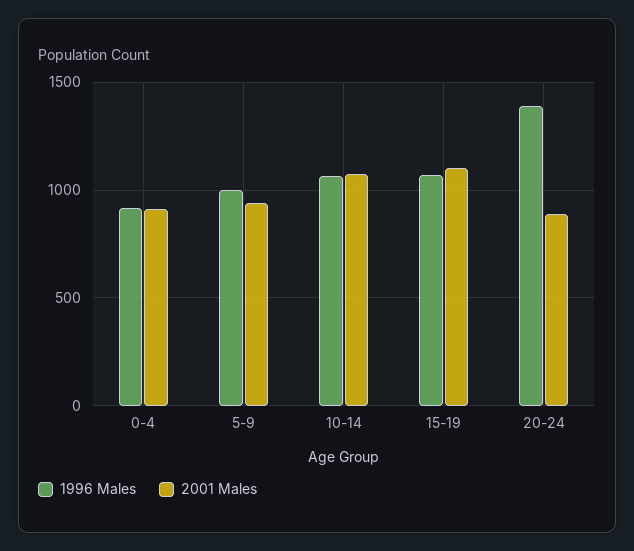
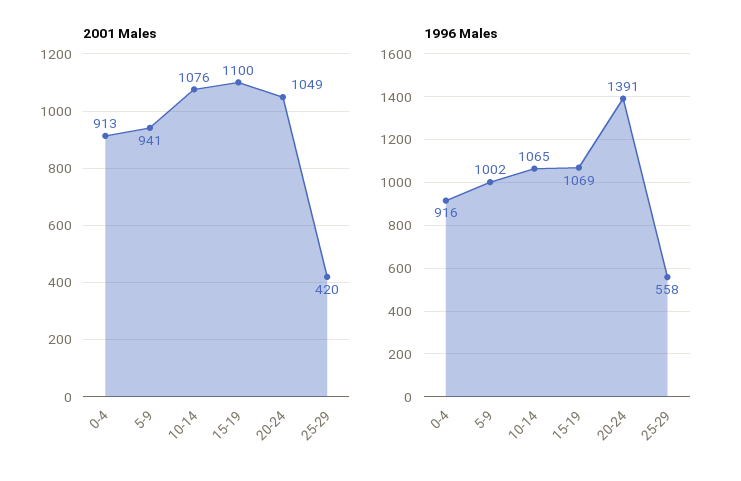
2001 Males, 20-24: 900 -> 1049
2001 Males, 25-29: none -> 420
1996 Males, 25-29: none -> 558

============

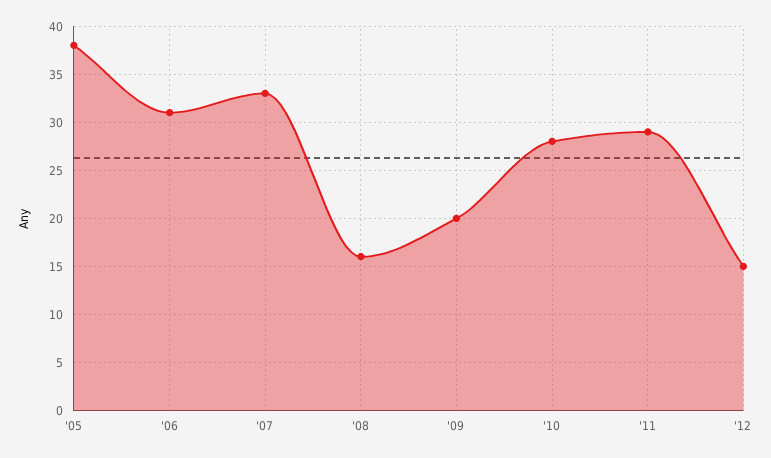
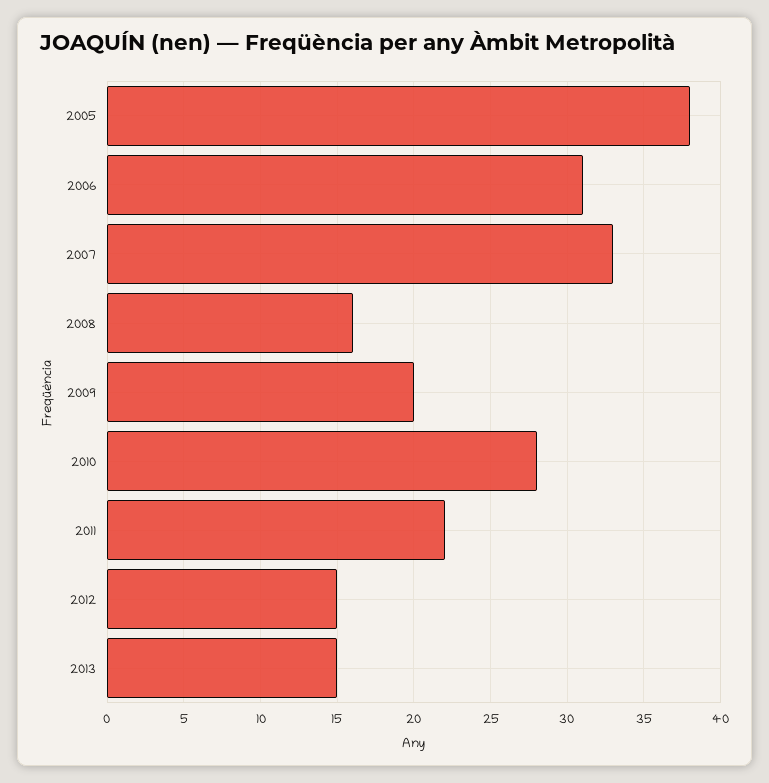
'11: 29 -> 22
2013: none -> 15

============

**TASK TO CARRY OUT**
Among the lines above, find those with the string "none" and copy them.

**WRITTEN REPLY**
2001 Males, 25-29: none -> 420
1996 Males, 25-29: none -> 558
2013: none -> 15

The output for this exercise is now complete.